DATA FOR ANALYSIS:

# # # #

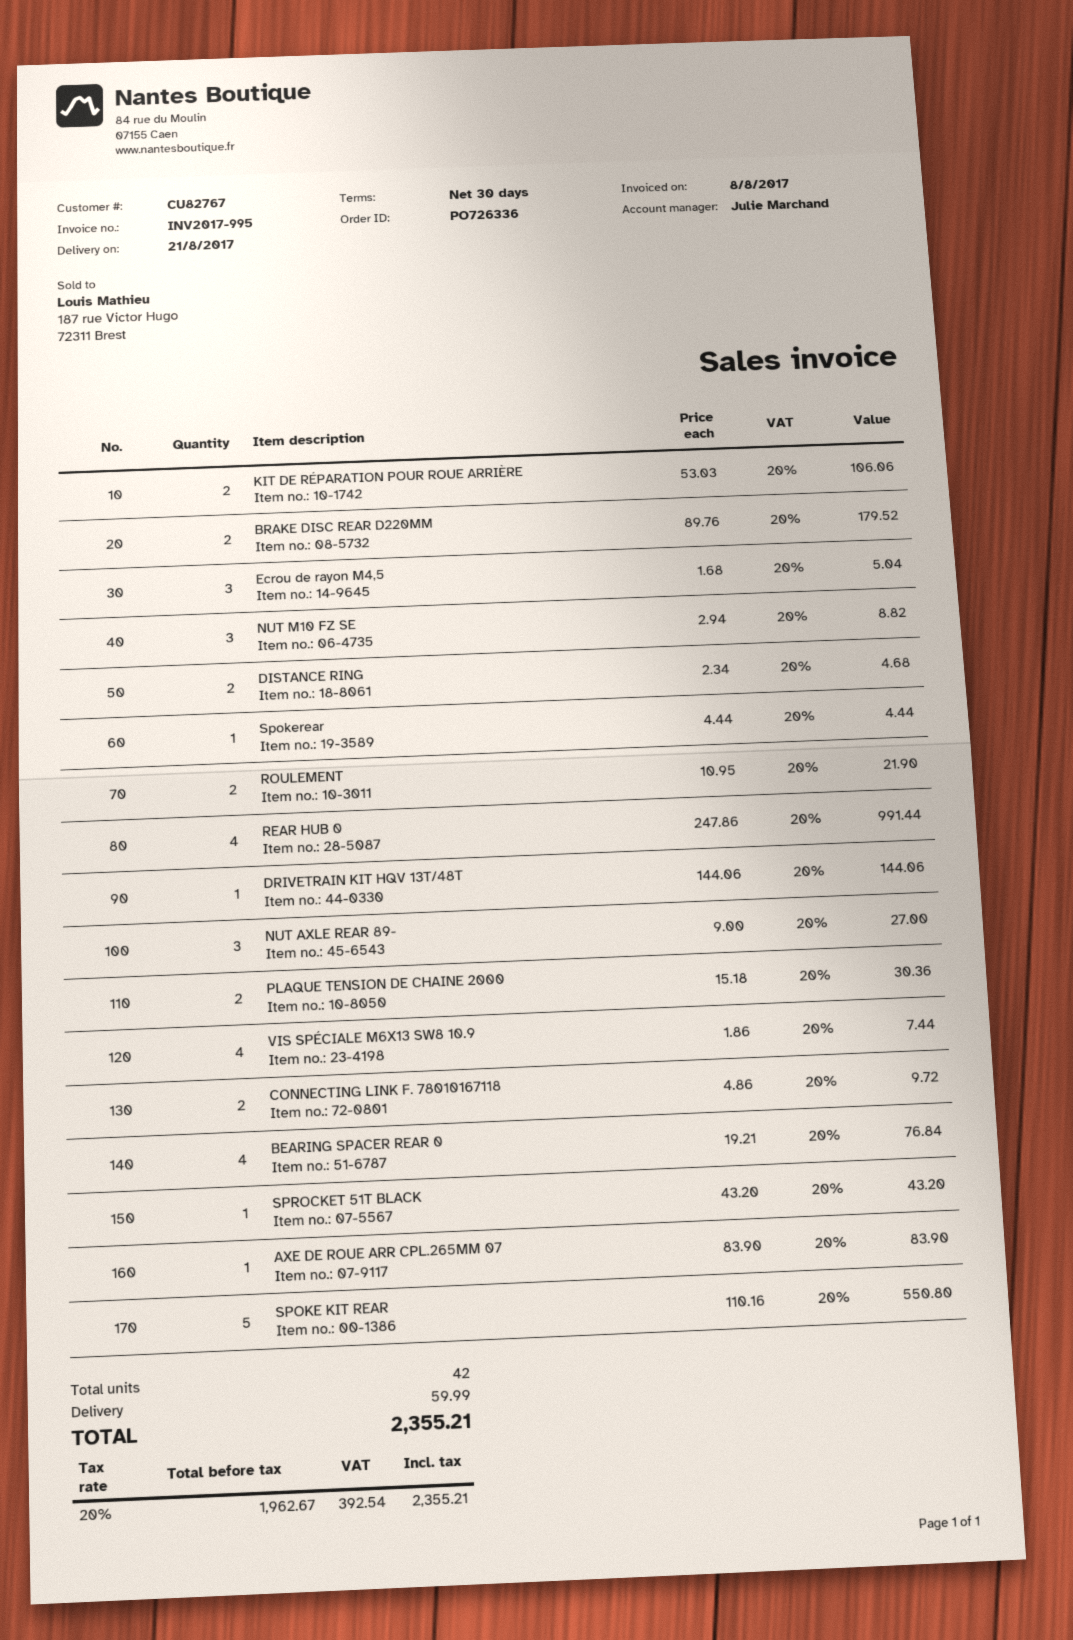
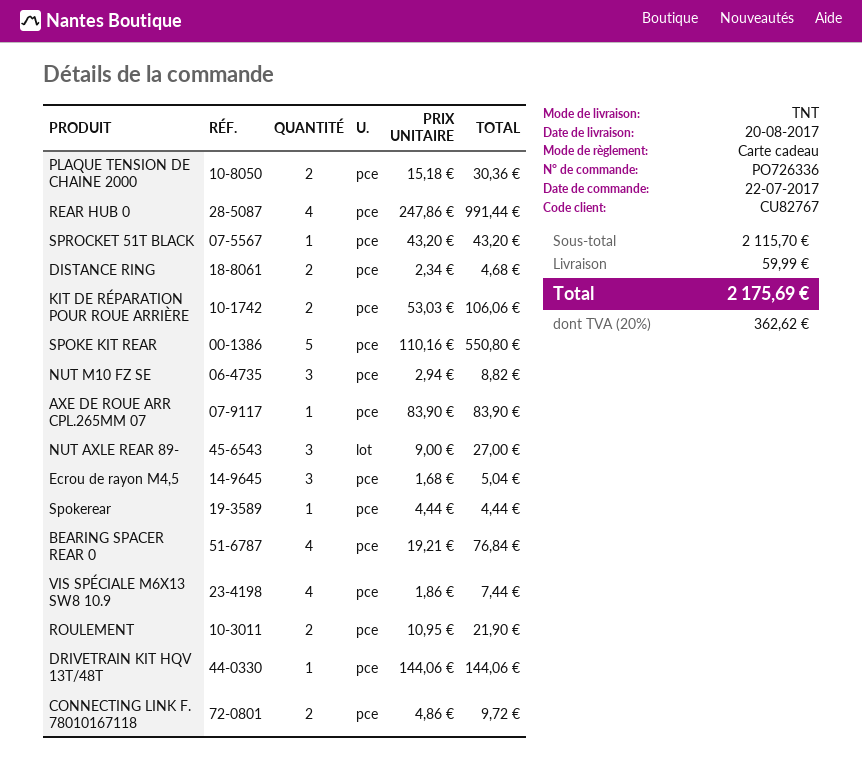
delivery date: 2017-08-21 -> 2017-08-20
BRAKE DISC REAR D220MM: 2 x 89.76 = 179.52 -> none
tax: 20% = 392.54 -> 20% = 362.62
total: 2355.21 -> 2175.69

# # # #

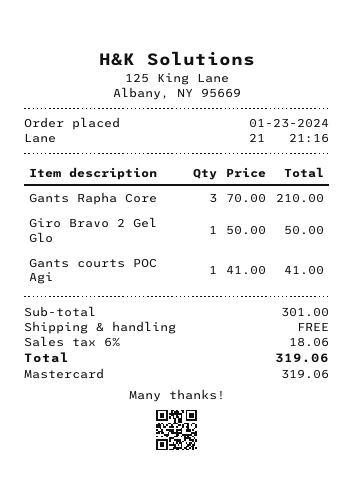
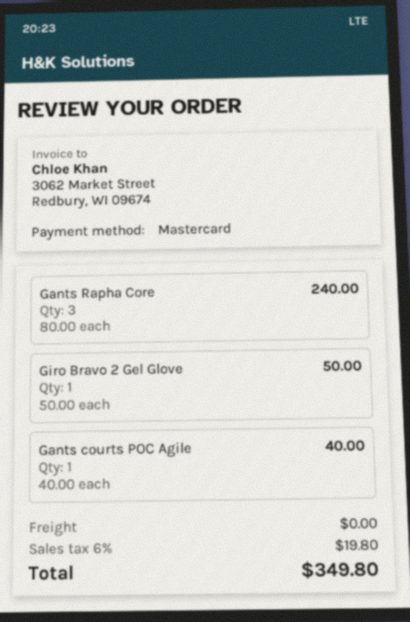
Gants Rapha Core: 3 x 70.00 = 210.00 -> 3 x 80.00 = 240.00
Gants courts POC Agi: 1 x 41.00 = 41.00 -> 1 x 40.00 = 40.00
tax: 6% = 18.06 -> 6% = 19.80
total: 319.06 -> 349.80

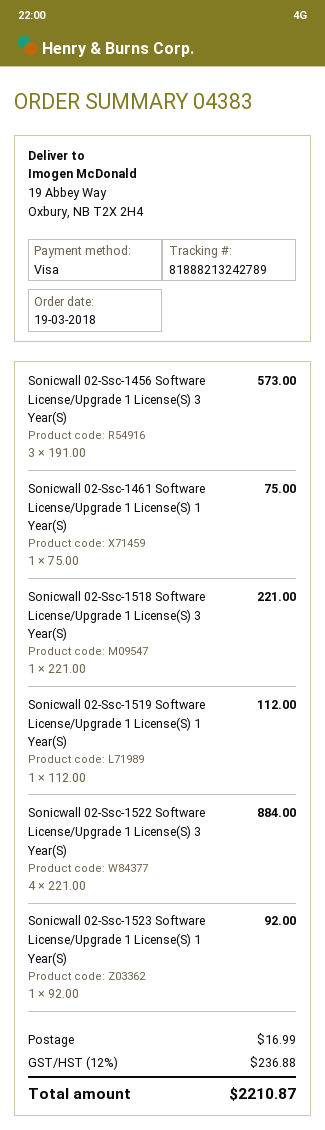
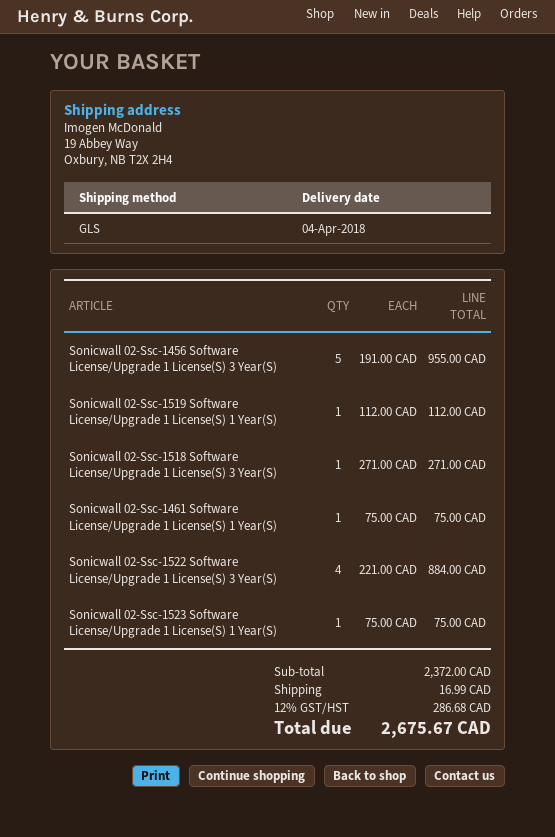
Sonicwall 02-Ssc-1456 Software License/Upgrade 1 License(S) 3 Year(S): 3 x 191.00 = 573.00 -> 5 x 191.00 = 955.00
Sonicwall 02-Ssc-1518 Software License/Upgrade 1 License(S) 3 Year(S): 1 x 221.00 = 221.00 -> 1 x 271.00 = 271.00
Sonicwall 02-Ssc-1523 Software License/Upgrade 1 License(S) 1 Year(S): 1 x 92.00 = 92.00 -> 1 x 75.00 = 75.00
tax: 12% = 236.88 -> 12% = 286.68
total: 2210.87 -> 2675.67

# # # #

ABOUT THIS TASK: Write out exactly the lines above between the line with "delivery date: 2017-08-21 -> 2017-08-20" and the line with "total: 2355.21 -> 2175.69", inclusive, and nothing beyond them.

SOLUTION TO THE EXERCISE:
delivery date: 2017-08-21 -> 2017-08-20
BRAKE DISC REAR D220MM: 2 x 89.76 = 179.52 -> none
tax: 20% = 392.54 -> 20% = 362.62
total: 2355.21 -> 2175.69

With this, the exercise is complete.